Sans être au cœur du pouvoir comme Olenga, She ou Barnabé Kikaya Bin Karubi (aujourd’hui conseiller diplomatique du chef de l’État), d’autres premiers collaborateurs du Mzee issus de la diaspora ont été eux aussi recasés ici et là. Abdoulaye Yerodia Ndombasi, 84 ans, ami personnel de Kabila père, siège au Sénat, Mawapanga Mwana Nanga, premier ministre des Finances de l’après Mobutu, a été nommé ambassadeur au Zimbabwe, Andre Kapanga, ancien représentant de la RDC aux Nations unies, est directeur général de Tenke Fungurume Mining, le complexe de cuivre et de cobalt le plus moderne du pays, Mutomb Tshibal, ancien combattant de l’AFDL, est ambassadeur de la RDC à Cuba… La liste n’est pas exhaustive.

Plusieurs chercheurs et enseignants de l’université de Lubumbashi avaient également rejoint l’AFDL lorsque la capitale économique est tombée sous le contrôle des rebelles.

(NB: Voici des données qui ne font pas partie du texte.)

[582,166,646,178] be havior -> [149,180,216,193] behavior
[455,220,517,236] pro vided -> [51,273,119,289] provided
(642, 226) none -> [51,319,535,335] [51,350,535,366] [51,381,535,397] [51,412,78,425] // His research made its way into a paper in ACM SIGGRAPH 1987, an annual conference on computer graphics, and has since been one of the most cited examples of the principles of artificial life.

Issus de cette vague aussi quelques-uns sont encore aux affaires : Henri Mova Sakanyi, ministre des Transports dans le premier gouvernement de Kabila père, aujourd’hui secrétaire général du Parti du peuple pour la reconstruction et la démocratie (PPRD, parti de Kabila fils), après avoir été ambassadeur en Belgique, Séraphin Ngwej, ambassadeur itinérant du chef de l’État depuis plus de 10 ans.

Passés de l’autre côté

Certains ex-cadres de l’AFDL éprouvent aujourd’hui du « mal à s’identifier au régime en place à Kinshasa ». C’est le cas de Moïse Nyarugabo. Lui qui a tout quitté à Lubumbashi, dans le sud du pays, pour rejoindre la rébellion dès octobre 1996. Il n’avait que 30 ans et travaillait au sein de l’ONG humanitaire Word Vision International. « Lorsque la guerre éclate dans l’Est, j’étais contrait d’aller me réfugier en Zambie parce qu’une chasse aux Banyamulenge (des Tutsis congolais) était ouverte dans le Katanga », explique-t-il. De la Zambie, l’avocat gagne les villes orientales de la RDC et va à la rencontre des dirigeants rebelles. Et ne tarde pas à taper dans l’œil de Laurent-Désiré Kabila. « Il m’a proposé de travailler avec lui », dit celui qui est devenu alors le « secrétaire particulier » et « dircab » du Mzee.

Nos alliés commençaient à se comporter comme en pays conquis.

La confiance entre les deux hommes se rompt en 1998, lorsque Kabila père décide de renvoyer les troupes rwandaises chez eux. « Nos alliés commençaient à se comporter comme en pays conquis. En fait, entre nous et le Rwanda à l’époque, il n’y avait pas une identité d’intérêts mais une conjonction d’intérêts : Kigali voulait éradiquer la menace des FDLR [rebelles rwandais présents en RDC, NDRL], nous voulions faire tomber une dictature », tient à rappeler She Okitundu.

Toujours est-il que cette rupture emporte quelques anciens compagnons de lutte qui s’engagent dans une nouvelle rébellion. Nyarugabo en fait partie. Il ne reviendra au pays qu’à la faveur d’un accord de paix signé à Sun City entre 2002 et 2003. Il est aujourd’hui sénateur, élu de Kinshasa. Son ex-camarade rebelle Azarias Ruberwa, ancien vice-président de la République pendant la transition (2003-2006), s’est assagi et se rapproche du régime de Kabila fils. Il a été confirmé récemment ministre d’État au sein du gouvernement de Bruno Tshibala.

Mwenze Kongolo, premier Garde des Sceaux de l’ère Kabila père, comme tant d’autres premiers collaborateurs du Mzee, campe encore dans l’opposition depuis la mort de son mentor. Un assassinat mis sur le dos du colonel Eddy Kapend, ancien aide du camp de Laurent-Désiré Kabila. Cet ex-officier de l’armée zaïroise, commandant du bureau 2 à Lubumbashi en charge de renseignement militaire, avait rallié l’AFDL dans le Kivu alors qu’il s’y trouvait pour une mission de repérage. Une fois à Kinshasa, début 1998, il est successivement nommé aide du camp à la présidence et chef d’état-major particulier du chef de l’État. Aujourd’hui condamné à la peine capitale, il croupit dans la prison de Makala et n’a jamais cessé de crier son innocence.